I can't get over how long 2 weeks can be...it really messes with your head doesn't it       

How different is it having a 4 y/o and doing ET this time around?

Sending more PMA your way.

Hugs Debbie


----------



## mammamia12 (Feb 1, 2010)

Hey Debbie, 

Oooh, a 70's party, how fab!    Organising that should keep you nice and busy till OTD!

You're a brave woman taking over from a caterer, sounds really exciting though! 

Glad your still feeling nice and positive, with no sign of crumbling - your a stronger woman than me!  I'm not going to test but only because I'm scared it's negative..time will tell, I suppose.    

Anyway, trying to keep busy with housework but will be popping back on throughout the day. 

Take Care Huni

Mia  ps Lots of babydust being sprinkled in your direction.


----------



## bearinmind (Oct 4, 2009)

Hi Mia


It is a promise I made to myself to stay calmer this time around.  It is such a long 2 weeks and last time I was a loony tune           .  I know in the back of my head that I am older, doing a FET with unproven day3 embryos, and it normally takes 3 goes at IVF to get a healthy woman pregnant.  But if I let myself dwell I will miss out on enjoying anything of being PUPO.  


I am a little moody at the moment,  DH has been very patient with me.   


Today I walked to the shops a 40 minute walk each way as the car is in the shop having some warranty issues taken care of.  It helped a lot just to be out.  Also I am sent off a copy of the Relaxation CD, always makes me feel better doing something for someone else.  


You are a stronger person than you say.  You are doing all this and you have a child.  


Hang in there, you can do this.  


PMA and baby dust to you 


Debbie


----------



## mammamia12 (Feb 1, 2010)

Thanks debbie hun, 

I really hope you start to feel better soon, you are normally so positive, it's such a shame to see that you're feeling blue.  Let me send you MEGA      in the hope that you start to feel better really soon!
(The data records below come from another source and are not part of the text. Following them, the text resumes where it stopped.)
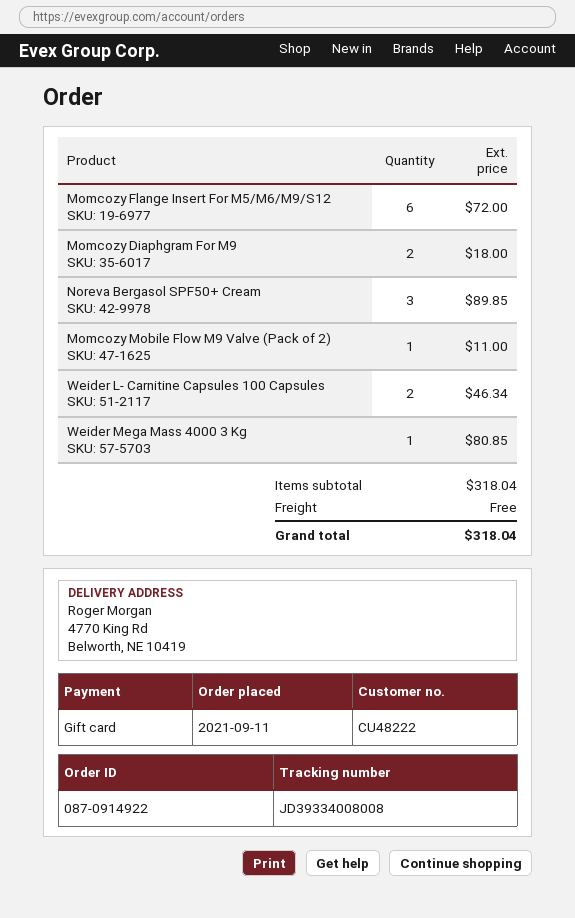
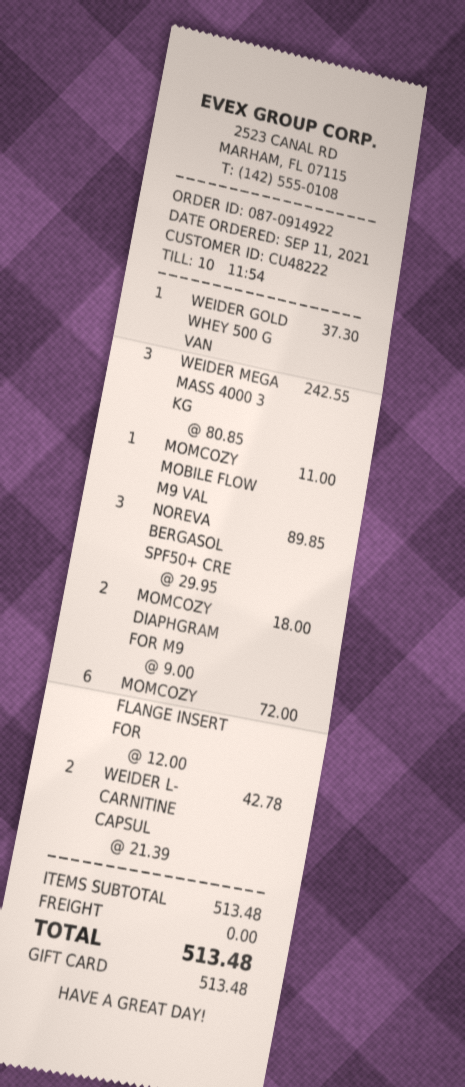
Weider L- Carnitine Capsules 100 Capsules: 2 for 46.34 -> 2 for 42.78
Weider Mega Mass 4000 3 Kg: 1 for 80.85 -> 3 for 242.55
WEIDER GOLD WHEY 500 G VAN: none -> 1 for 37.30
subtotal: 318.04 -> 513.48
total: 318.04 -> 513.48

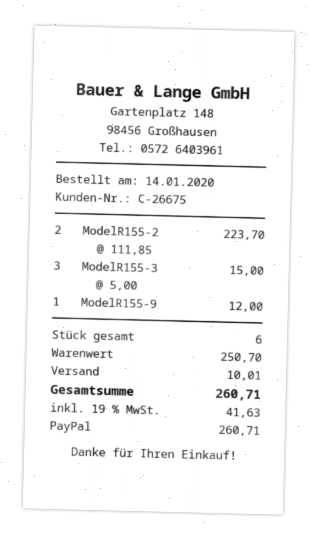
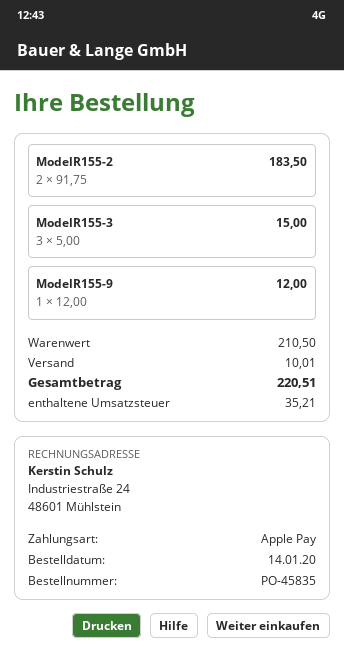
payment method: PayPal -> Apple Pay
ModelR155-2: 2 x 111.85 = 223.70 -> 2 x 91.75 = 183.50
subtotal: 250.70 -> 210.50
tax: 41.63 -> 35.21
total: 260.71 -> 220.51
As for the odds, you just don't know hun.  There are no hard and fast rules about whos embies take and whos won't, really it's just as likely to work, as not.  It's 50/50....it will work for some, and won't for others, there is just no way of knowing who will be lucky and on which cycle.  Please try to keep that positivity going, I know nothing anyone can say will remove your doubts, but please try to keep the faith and get that Zita West CD on whenever you need a positivity boost!     

I'll be thinking of you and will be in touch tomorrow to see how your doing.    

Again sending you lots of               and lots of             

Big Hugs

Mia x

Ps Make the most of DH, mine prefers not to talk about it and just carries on like normal which is really annoying!  Plus, I don't have anyone to slave after me....Boo! Oh well, he can make up for it if I get a BFP!


----------



## bearinmind (Oct 4, 2009)

Hi Mia

Thank you for you lovely message and all the wonderful hugs  All good today.

How are you holding up today?

Why do men cope by sticking their heads in the sand!!    Men!! can't live with them can't have a baby without one  

I am generally very positive. I like to stay positive, occasionally I slip.

This round we have not told anyone as last time I had a VERY negative SIL who was on the phone asking stupid questions like "will you know when the embryos fall out" Are you prepared for the negative next week. This time around is hard because I have to lie to people I care about but much preferred compared last time.

I don't think anyone who hasn't gone through this can understand. Have you seen the video Empty Arms? Makes me cry every time I see it. Maybe not a good one for this week.

Here is some humour for you

One ovary says to the other ovarie, "Hey, did you order any furniture?" 
The other ovarie says, "No, why?"
"There are a couple of nuts outside trying to shove an organ in."

Why does it take 50 million sperm to fertilize one egg?
Because they won't ask for directions either!

Two sperm were swimming through a woman's body. 
The first said, "Whew. I'm getting tired. Just how far is it to the uterus?"
"The uterus?" the second laughed. "We're not even past the esophagus yet!"

How can you tell if a man has a high sperm count?
You have to chew before you swallow!

How do you know that God isn't a woman?
Because if God was a woman then sperm would taste like chocolate!

You know you are trying to get pregnant when:
You look at your vegetarian sandwich and the alfalfa sprouts look like sperm . . . 
or . . . Someone asks you today's date and you reply "Day 21" . . .

Why do gypsies have trouble getting pregnant?
They have crystal balls.

Why do male basketball players have trouble getting their spouses pregnant?
All they do is dribble.

How many infertility patients does it take to screw in a lightbulb?
Screw in a lightbulb! Hmmm . . . do you think it might help? .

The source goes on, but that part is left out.